Pay Attention to Your Process

Here at StoryADay I talk a lot about the importance of not just starting, but also finishing your work.

Finishing (and sharing) your stories allows you to improve your craft with words, but just as importantly it helps you get to grips wiht your process as a writer.

You might wish you were the kind of writer who could get up at 5 o’clock every morning and write 2,000 words and then get on with your day. And maybe you can white-knuckle it for a week or two.

But maybe your process is different.

And would it be so terrible if you allowed yourself to start with what comes naturally and build on that?

My Customary Freak-Out

I’m preparing a new workshop and was getting discouraged about my apparent lack of progress.

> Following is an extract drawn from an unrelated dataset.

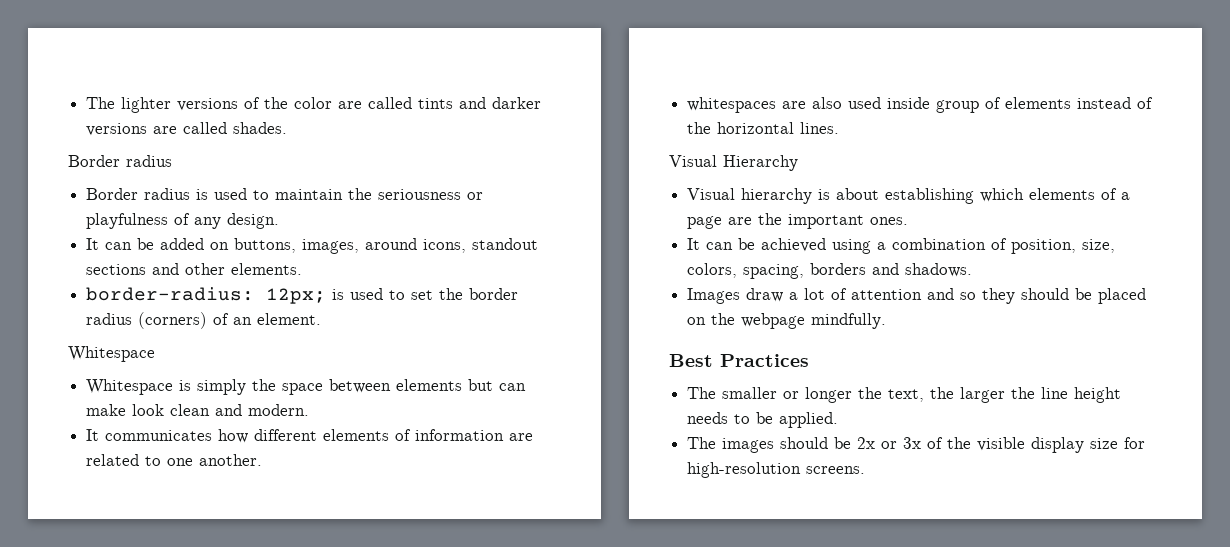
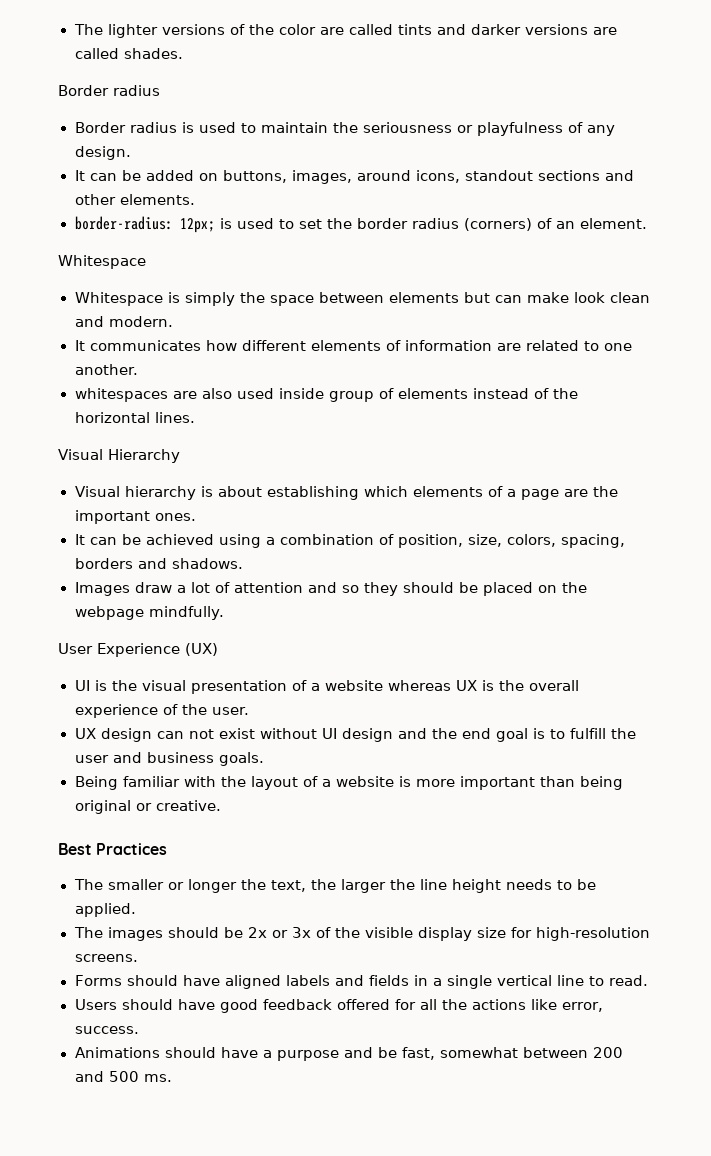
(887, 321) none -> [58,643,218,657] [74,680,579,694] [74,704,250,718] [74,728,636,742] [74,752,264,766] [74,776,623,790] [74,800,221,814] // User Experience (UX) // UI is the visual presentation of a website whereas UX is the overall experience of the user. // UX design can not exist without UI design and the end goal is to fulfill the user and business goals. // Being familiar with the layout of a website is more important than being original or creative.
(866, 470) none -> [74,975,648,989] [74,999,603,1013] [74,1026,139,1034] [74,1047,623,1061] [74,1071,172,1082] // Forms should have aligned labels and fields in a single vertical line to read. // Users should have good feedback offered for all the actions like error, success. // Animations should have a purpose and be fast, somewhat between 200 and 500 ms.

I had a little freak-out as I sat down at the blank page to make myself start work on the outline.

Then I laughed.

Because the words ‘customary freak-out’ popped into my head and I remembered that this isn’t new. This is my process when i’m creating anything new, whether it’s a workshop, a story, or a whole course.

It goes like this:

  1. Come up with an awesome idea
  2. Mention it to people, who say ‘yes, please do that’.
  3. Do loads of research and get excited.
  4. Back away and look at my project only out of the corner of my eye.
  5. Berate myself for procrastinating
  6. Have a small freak-out
  7. Realize that what looked like procrastination is actually percolation and what looks like me backing away from the work is actually me backing up, so I can see the whole thing clearly.
  8. Sit down to create The Thing, and have it pour out of me in one messy-but-promising first draft.
  9. Revise and polish and get excited all over again.
  10. Deliver the thing. Have a blast. Help people.

The Upside of Knowing Your Process

Since we’ve been through this before, my brain has started to move the ‘freak out’ date further from the delivery date (thanks, brain!) so there’s more time between the messy first draft and the production copy.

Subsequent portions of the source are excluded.